第111章 灰烬里长出的账房先生(1/2)
天刚蒙蒙亮。
灰巷里,断壁残垣间,队伍已经排了起来。人们衣衫破烂,面黄肌瘦,眼神里既有微弱的希望,更有深深的恐惧。
苏晏坐在明尘堂前的长案后,亲自登记。
可他很快发现了问题。
每当他把毛笔递过去,大多数人都会猛地缩手,眼神躲闪。他们在纸上画个歪扭的圈,或者按个模糊的手印。
就是不敢写名字。
三十年的压迫,让他们明白:名字记在册上,就等于被盯上,是催命符。
苏晏笔尖悬停,墨汁将滴未滴。他看着面前老人惊恐的双眼,心里明白。
不能急。
他放下笔,对身边的柳七娘温和地说:“七娘,取面铜锣来,挂在檐下。”
柳七娘虽不解,还是照做了。
铜锣挂起,在晨光中泛着冷光。排队的人都看了过来,窃窃私语停了,空气里满是困惑。
苏晏站起身,拿起老人按了手印的那张纸,高高举起,声音清晰:
“各位乡亲,我知道你们怕什么!”
“从今天起,名字,不用留!手印,也不用按!”
他目光扫过众人,指向铜锣:
“但你们的存在,必须让天地听见!”
“每登记一人,我就敲一声锣!”
“这一声,是告诉天,告诉地,告诉这临安城——看好了!又有一个魂灵,站起来了!”
说完,他拿起锣槌,用力一敲。
“当——!”
清越的锣声猛地劈开了灰巷的死寂。人群一震,仿佛从噩梦中惊醒。一些人死水般的眼里,终于泛起了波澜。
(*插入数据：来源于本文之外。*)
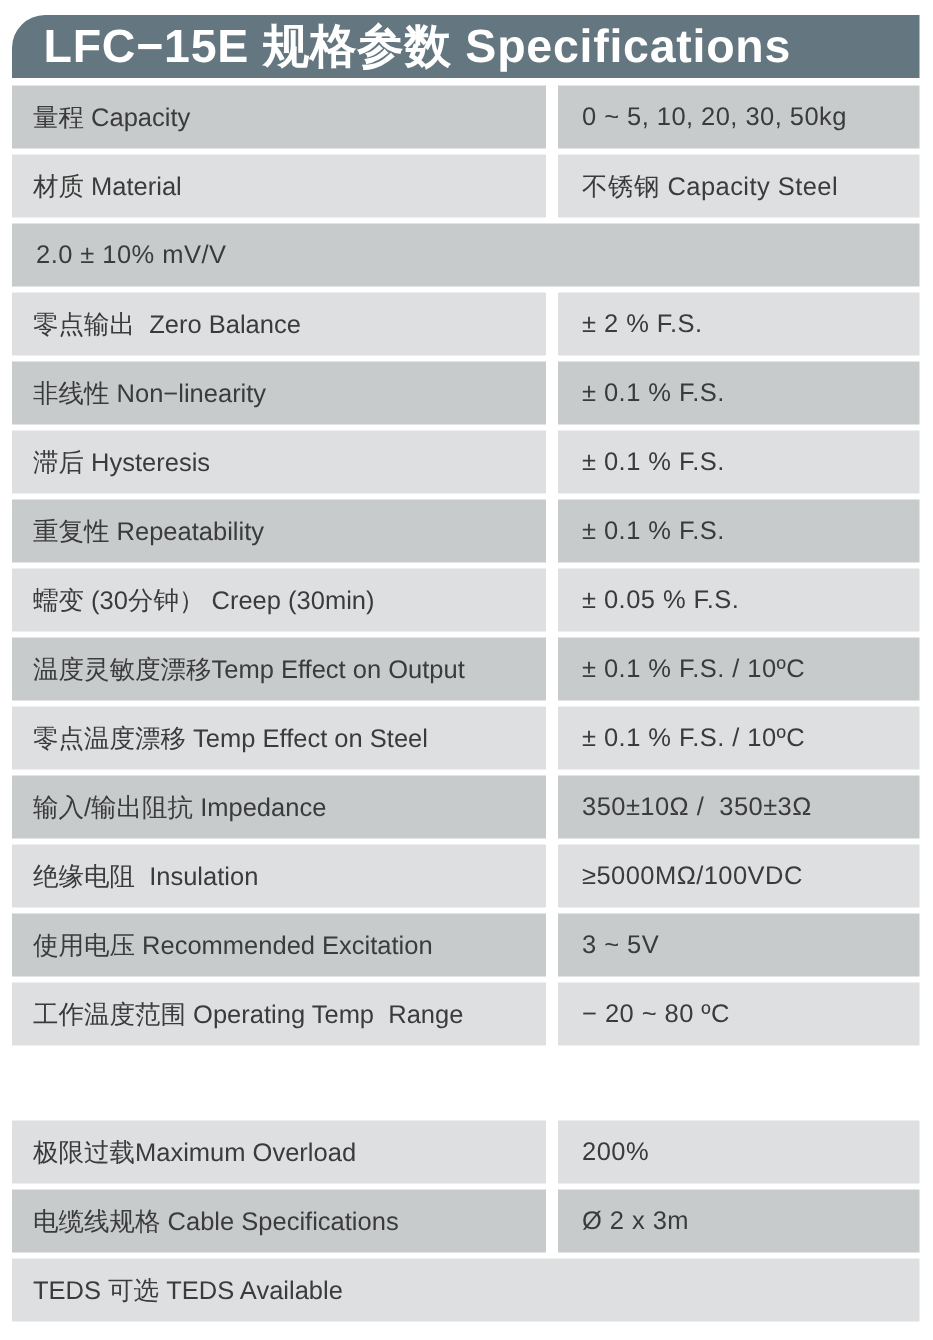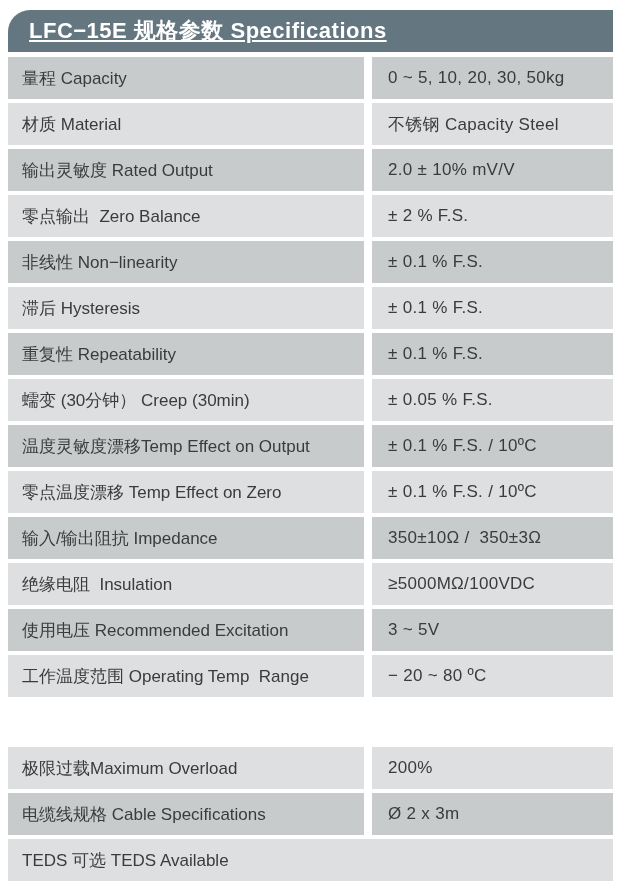--- a/index.html
+++ b/index.html
@@ -19,25 +19,24 @@
     margin: 10px 9px 0 8px;
     height: 42px;
     background: var(--header-bg, #64767f);
     border-radius: 22px 0 0 0;
     display: flex;
     align-items: center;
     padding-left: 21px;
   }
   .header-title {
     color: var(--header-text, #ffffff);
-    font-size: 22px;
+    font-size: 31px;
     font-weight: bold;
     letter-spacing: 0.5px;
     white-space: pre-wrap;
-    text-decoration: underline;
   }
   .spec-table {
     margin: 5px 9px 0 8px;
     display: flex;
     flex-direction: column;
     gap: 4px;
   }
   .row {
     display: flex;
     gap: 8px;
@@ -72,21 +71,20 @@
     <div class="cell label">量程 Capacity</div>
     <div class="cell value">0 ~ 5, 10, 20, 30, 50kg</div>
   </div>
 
   <div class="row light">
     <div class="cell label">材质 Material</div>
     <div class="cell value">不锈钢 Capacity Steel</div>
   </div>
 
   <div class="row dark">
-    <div class="cell label">输出灵敏度 Rated Output</div>
     <div class="cell value">2.0 ± 10% mV/V</div>
   </div>
 
   <div class="row light">
     <div class="cell label">零点输出  Zero Balance</div>
     <div class="cell value">± 2 % F.S.</div>
   </div>
 
   <div class="row dark">
     <div class="cell label">非线性 Non−linearity</div>
@@ -107,21 +105,21 @@
     <div class="cell label">蠕变 (30分钟） Creep (30min)</div>
     <div class="cell value">± 0.05 % F.S.</div>
   </div>
 
   <div class="row dark">
     <div class="cell label">温度灵敏度漂移Temp Effect on Output</div>
     <div class="cell value">± 0.1 % F.S. / 10ºC</div>
   </div>
 
   <div class="row light">
-    <div class="cell label">零点温度漂移 Temp Effect on Zero</div>
+    <div class="cell label">零点温度漂移 Temp Effect on Steel</div>
     <div class="cell value">± 0.1 % F.S. / 10ºC</div>
   </div>
 
   <div class="row dark">
     <div class="cell label">输入/输出阻抗 Impedance</div>
     <div class="cell value">350±10Ω /  350±3Ω</div>
   </div>
 
   <div class="row light">
     <div class="cell label">绝缘电阻  Insulation</div>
远处,蜷在阴影里的灰娘子,猛地抬起了头。那锣声像根冰冷的锥子,戳进了她麻木的脑袋。
夜里,明尘堂烛火通明。
苏晏把收来的各种“口尘银牌”摊在桌上。这些铜片、铁片,是百姓被剥削的证明。
他牵过盲童小秤星的手,放在金属堆上:“小秤星,帮苏大哥摸摸看,它们有什么不同。”
小秤星乖巧点头,小手仔细地摸过每一块牌子。他的指尖异常敏锐。
忽然,他停在一块边缘有锯齿缺口的铜片上,小眉头紧皱。
“苏大哥,”他抬起头,语气肯定,“这块不一样。打磨的人,心里又急又乱,还很痛。用的是修锁的细锉刀。这块,是灰娘子亲手打的。”
苏晏心一沉,拿起那块硌手的铜片。他立刻摊开老文书默写的九灯会税目名录,就着烛火,开始逐条比对。
几个时辰后,三更梆子响了。
苏晏放下笔,靠上椅背,长长吐了口气。
一个庞大阴险的剥削体系,完整浮现了。九灯会竟以《大胤律》为模板,反向推演,造出了一套“影税算法”!
官府收什么税,他们就立个名目,再收一道更狠的“影子税”。
苏晏低声自语,像在对无形的幽灵说话:“他们恨透这体制,最后却把自己活成了它最丑的倒影。他们没学会创造,只熟练了吃人的语法。”
第四天,天亮了。
柳七娘按苏晏的安排,在明尘堂前开了场“公审”。审的,是那本无形的孽账。
她叫它《活账录》。
“西市的陈阿伯,您拾了二十年粪,您来说说,一年要给九灯会交多少‘粪税’?”柳七娘声音洪亮。
一个干瘦老者被推上台,结巴着说了个数。